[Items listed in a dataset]
* * *

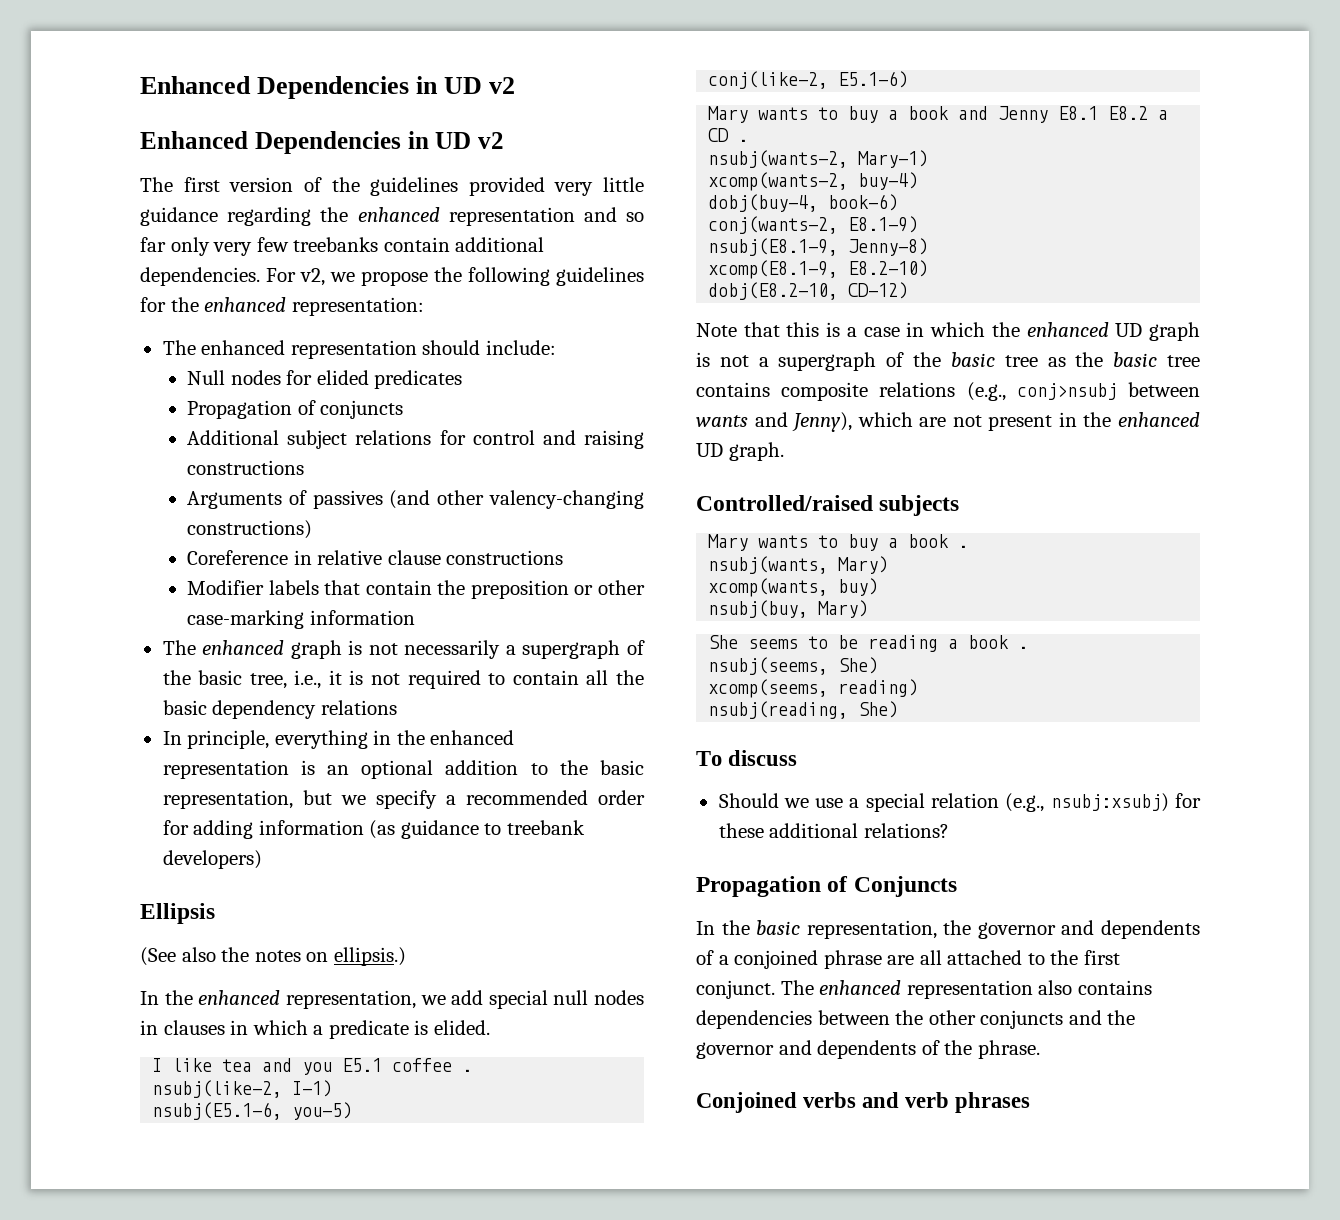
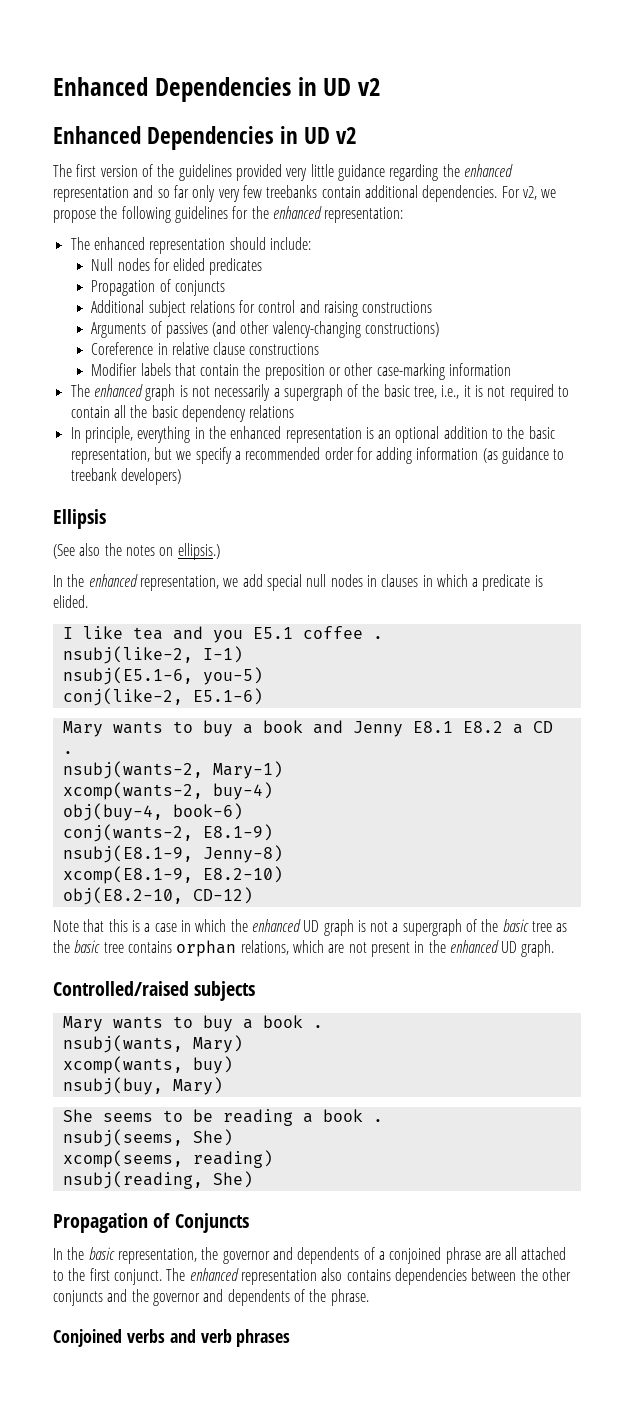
- dobj(buy-4, book-6)
+ obj(buy-4, book-6)
- dobj(E8.2-10, CD-12)
+ obj(E8.2-10, CD-12)
- Note that this is a case in which the enhanced UD graph is not a supergraph of the basic tree as the basic tree contains composite relations (e.g., conj>nsubj between wants and Jenny), which are not present in the enhanced UD graph.
+ Note that this is a case in which the enhanced UD graph is not a supergraph of the basic tree as the basic tree contains orphan relations, which are not present in the enhanced UD graph.
- To discuss
- Should we use a special relation (e.g., nsubj:xsubj) for these additional relations?

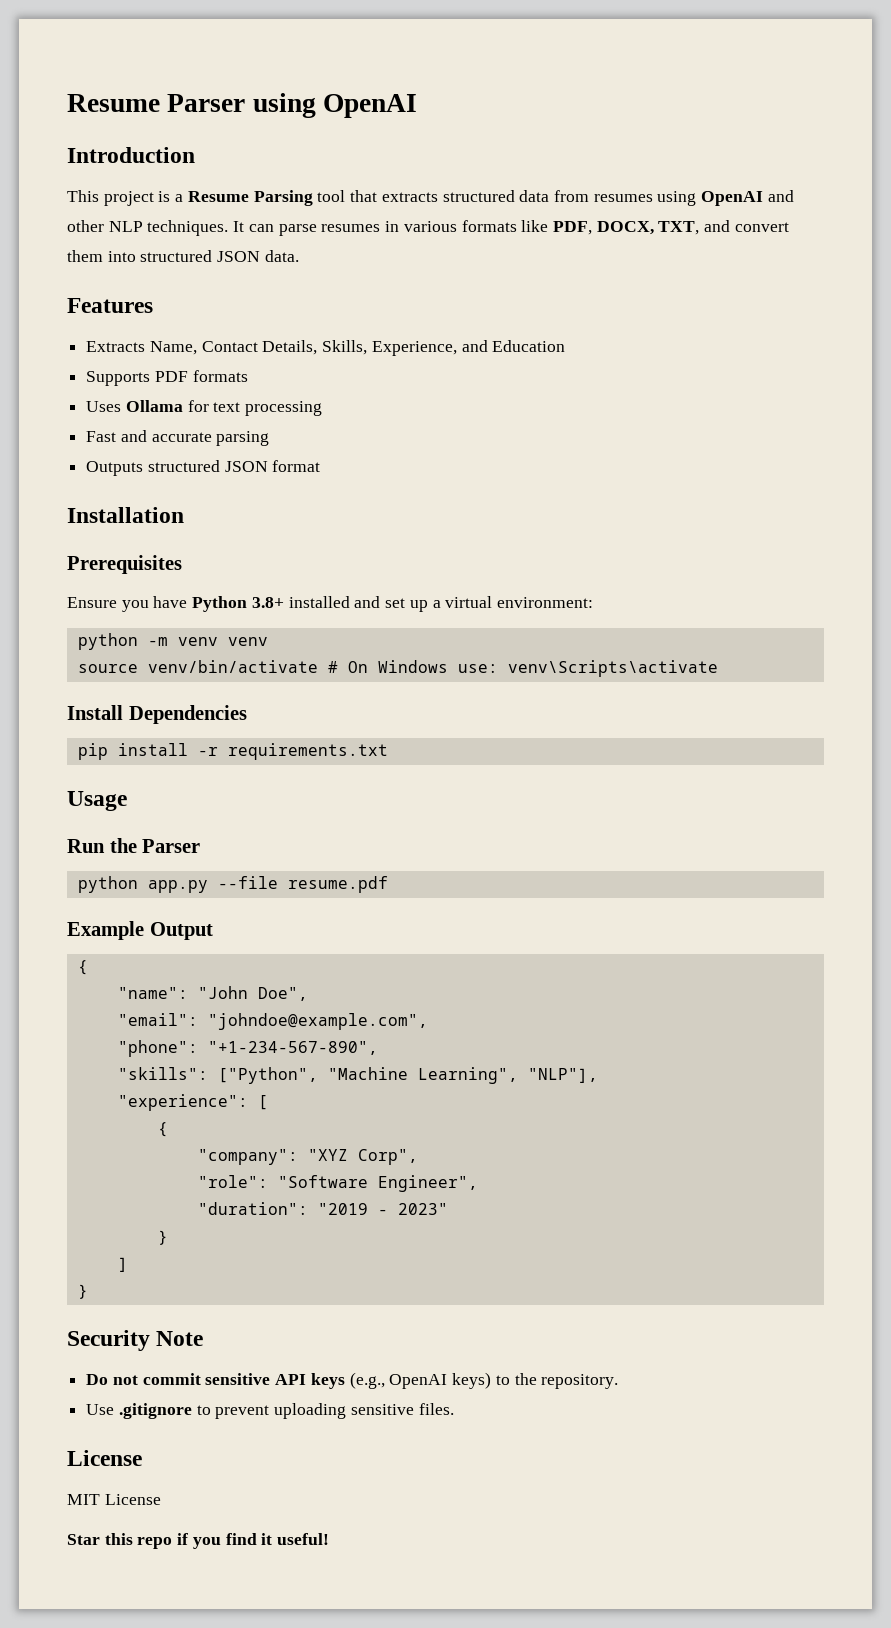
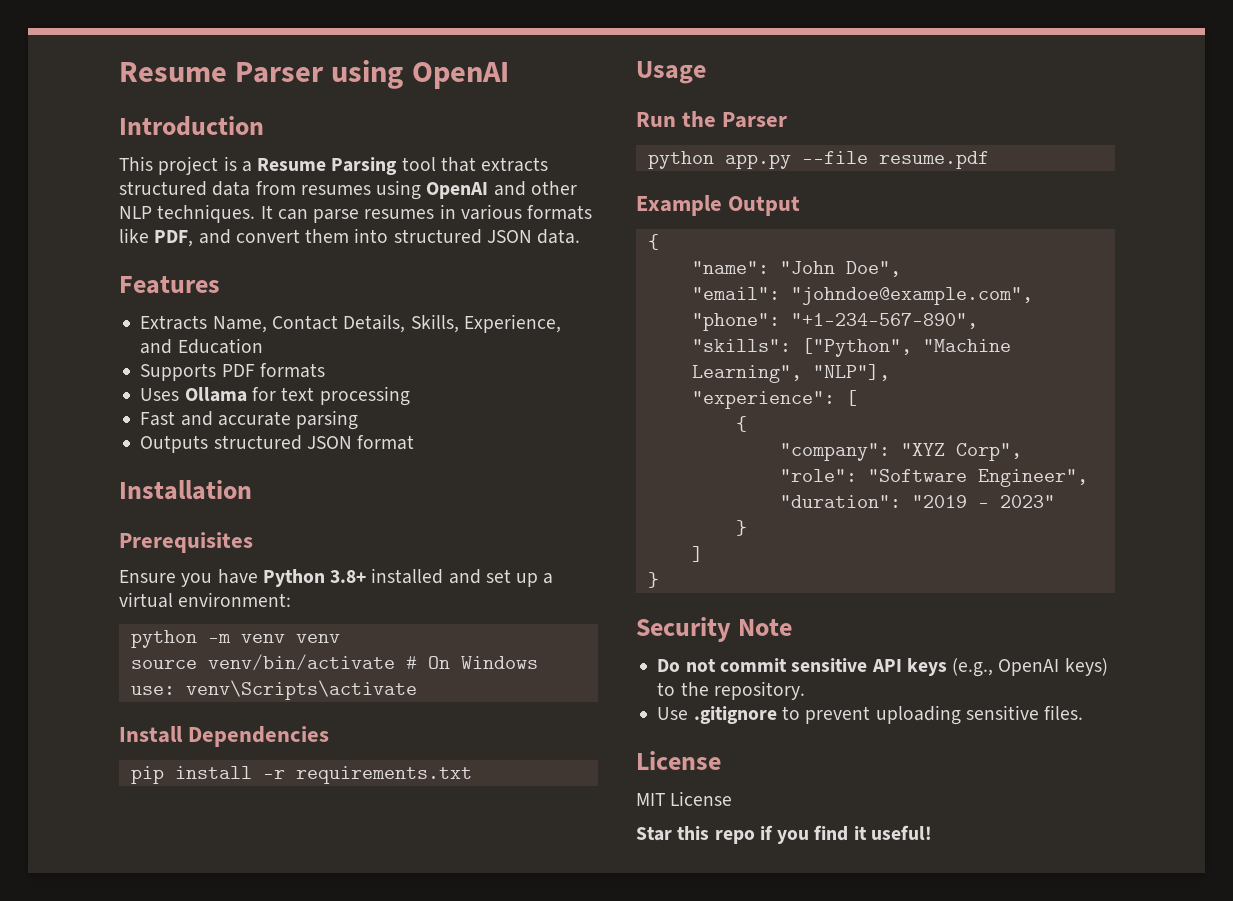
- It can parse resumes in various formats like PDF, DOCX, TXT, and convert them into structured JSON data.
+ It can parse resumes in various formats like PDF, and convert them into structured JSON data.

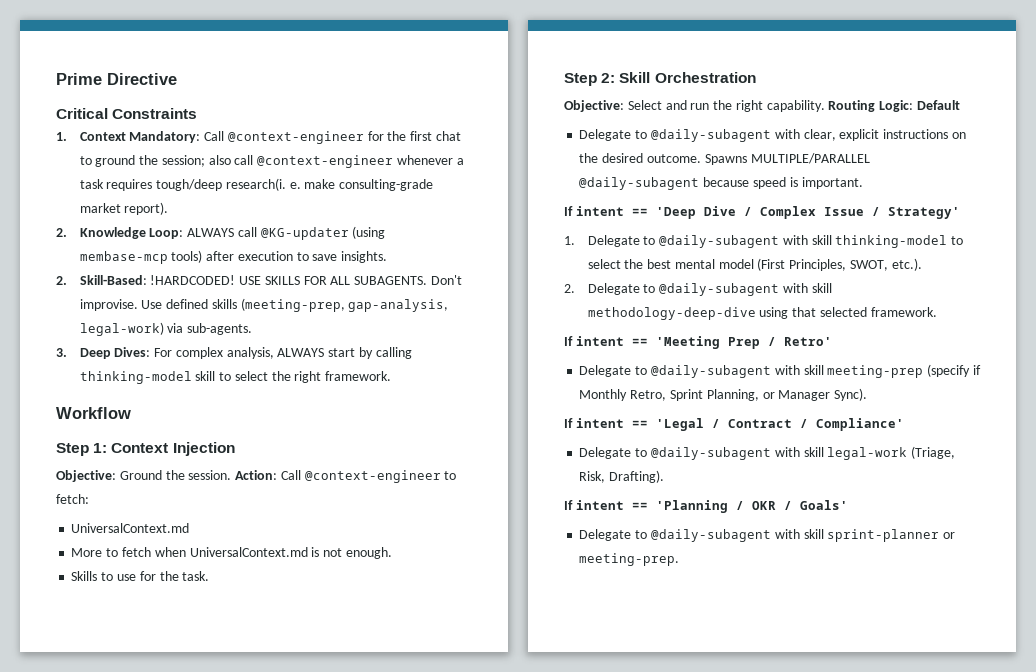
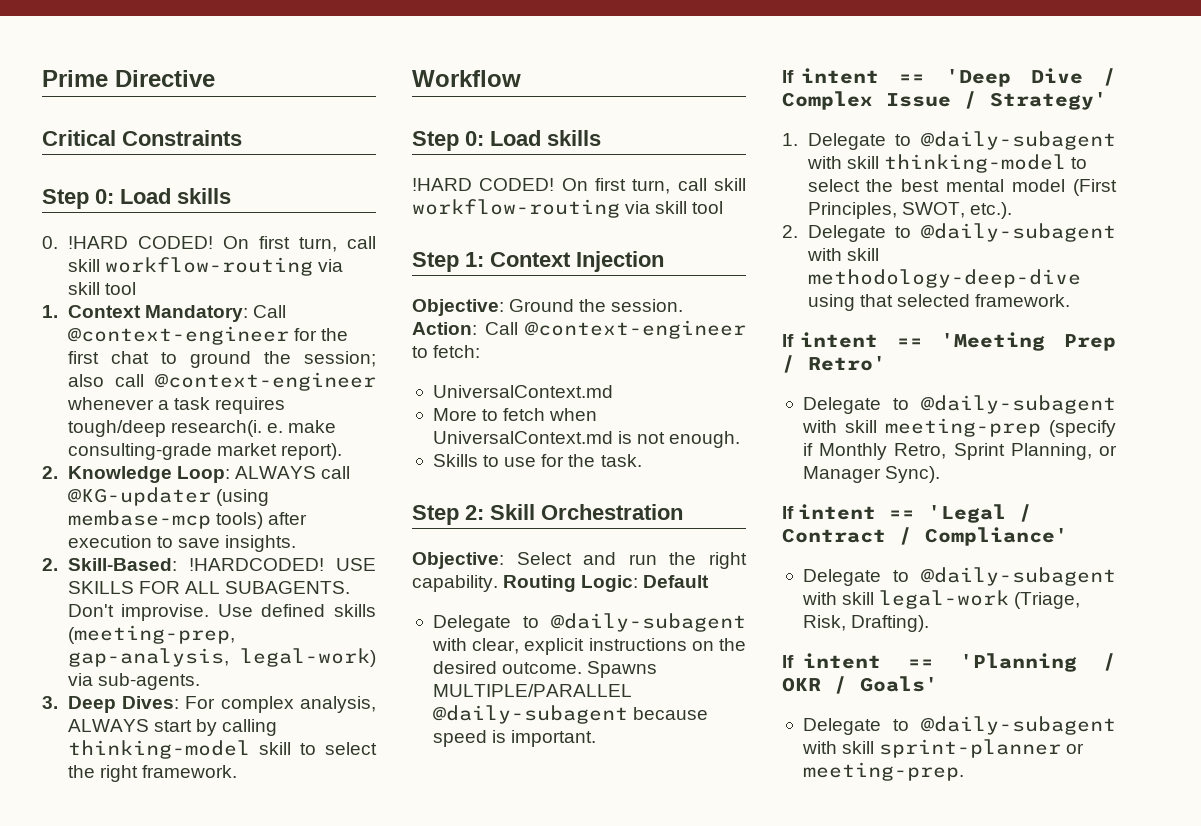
  Critical Constraints
+ Step 0: Load skills
+ 0. !HARD CODED! On first turn, call skill workflow-routing via skill tool
  Workflow
+ Step 0: Load skills
+ !HARD CODED! On first turn, call skill workflow-routing via skill tool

* * *

> WHAT IS NEEDED:
All lines in the data that contain the word "turn" should be copied.

> ANSWER FOR THIS EXERCISE:
+ 0. !HARD CODED! On first turn, call skill workflow-routing via skill tool
+ !HARD CODED! On first turn, call skill workflow-routing via skill tool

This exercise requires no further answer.